== DATA SHOWN
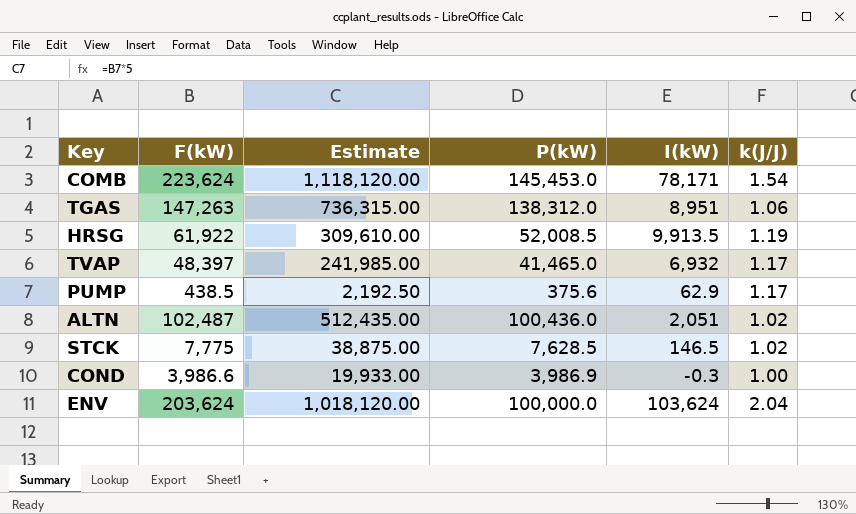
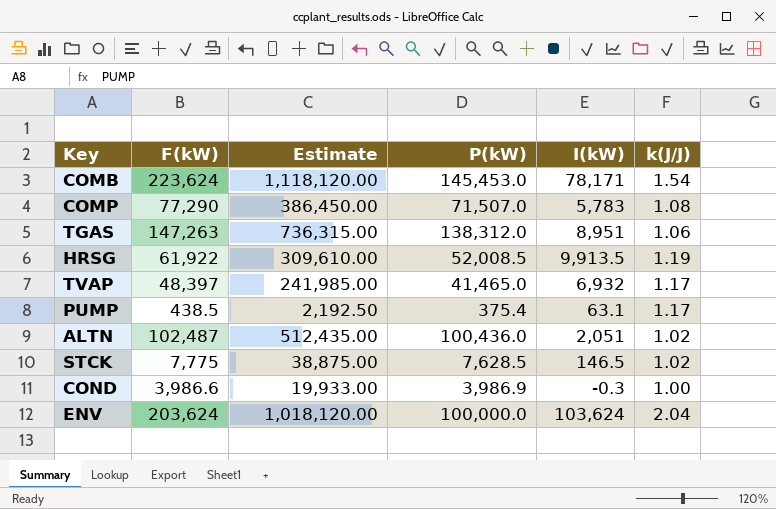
row COMP: none -> 77,290 | 386,450.00 | 71,507.0 | 5,783 | 1.08
PUMP | P(kW): 375.6 -> 375.4
PUMP | I(kW): 62.9 -> 63.1

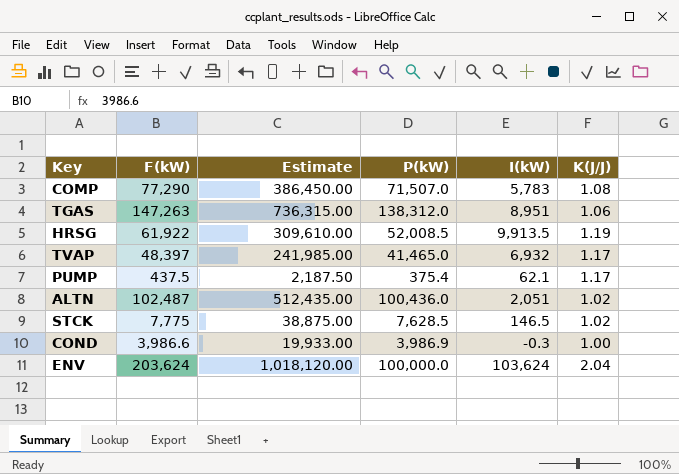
column name: k(J/J) -> K(J/J)
row COMB: 223,624 | 1,118,120.00 | 145,453.0 | 78,171 | 1.54 -> none
PUMP | F(kW): 438.5 -> 437.5
PUMP | Estimate: 2,192.50 -> 2,187.50
PUMP | I(kW): 63.1 -> 62.1

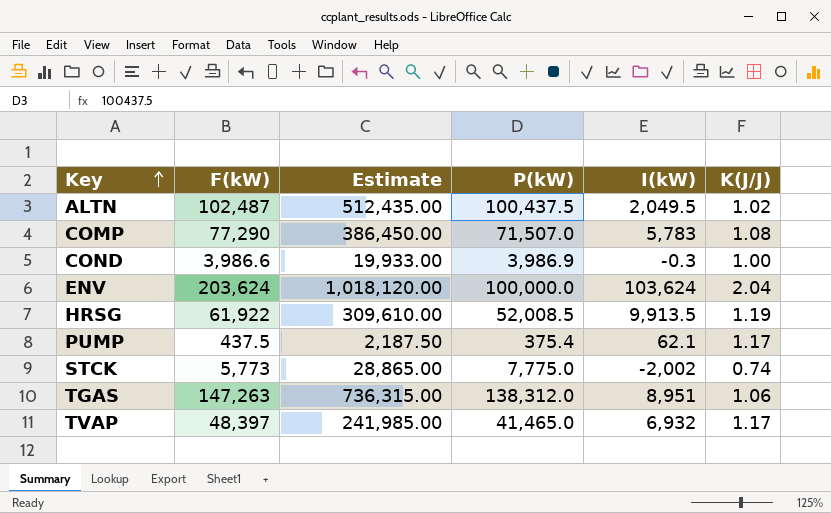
row order: none -> Key ascending
ALTN | P(kW): 100,436.0 -> 100,437.5
ALTN | I(kW): 2,051 -> 2,049.5
STCK | F(kW): 7,775 -> 5,773
STCK | Estimate: 38,875.00 -> 28,865.00
STCK | P(kW): 7,628.5 -> 7,775.0
STCK | I(kW): 146.5 -> -2,002
STCK | K(J/J): 1.02 -> 0.74

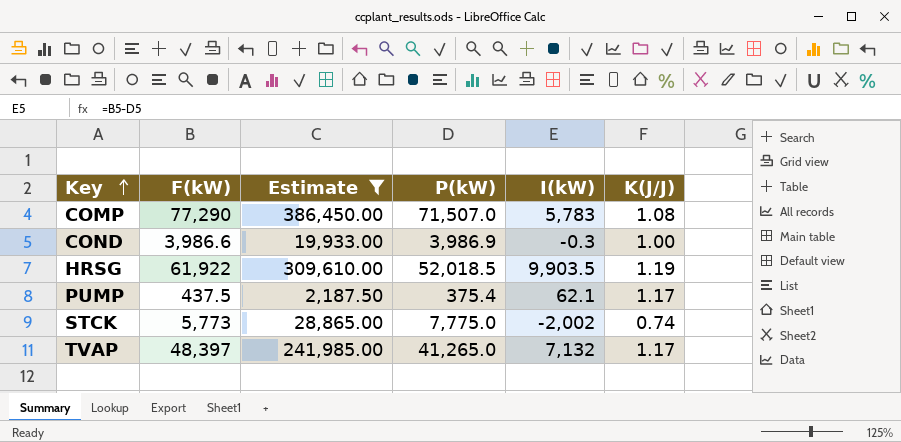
filter: none -> Estimate <= 386,450.00
HRSG | P(kW): 52,008.5 -> 52,018.5
HRSG | I(kW): 9,913.5 -> 9,903.5
TVAP | P(kW): 41,465.0 -> 41,265.0
TVAP | I(kW): 6,932 -> 7,132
====
## WHAT THE TASK REQUIRES
Set down, word for word, the line that holds "PUMP | P(kW): 375.6 -> 375.4" and all lines after it to the end of the entries above, but not the pictures.

## ANSWER BOX
PUMP | P(kW): 375.6 -> 375.4
PUMP | I(kW): 62.9 -> 63.1

column name: k(J/J) -> K(J/J)
row COMB: 223,624 | 1,118,120.00 | 145,453.0 | 78,171 | 1.54 -> none
PUMP | F(kW): 438.5 -> 437.5
PUMP | Estimate: 2,192.50 -> 2,187.50
PUMP | I(kW): 63.1 -> 62.1

row order: none -> Key ascending
ALTN | P(kW): 100,436.0 -> 100,437.5
ALTN | I(kW): 2,051 -> 2,049.5
STCK | F(kW): 7,775 -> 5,773
STCK | Estimate: 38,875.00 -> 28,865.00
STCK | P(kW): 7,628.5 -> 7,775.0
STCK | I(kW): 146.5 -> -2,002
STCK | K(J/J): 1.02 -> 0.74

filter: none -> Estimate <= 386,450.00
HRSG | P(kW): 52,008.5 -> 52,018.5
HRSG | I(kW): 9,913.5 -> 9,903.5
TVAP | P(kW): 41,465.0 -> 41,265.0
TVAP | I(kW): 6,932 -> 7,132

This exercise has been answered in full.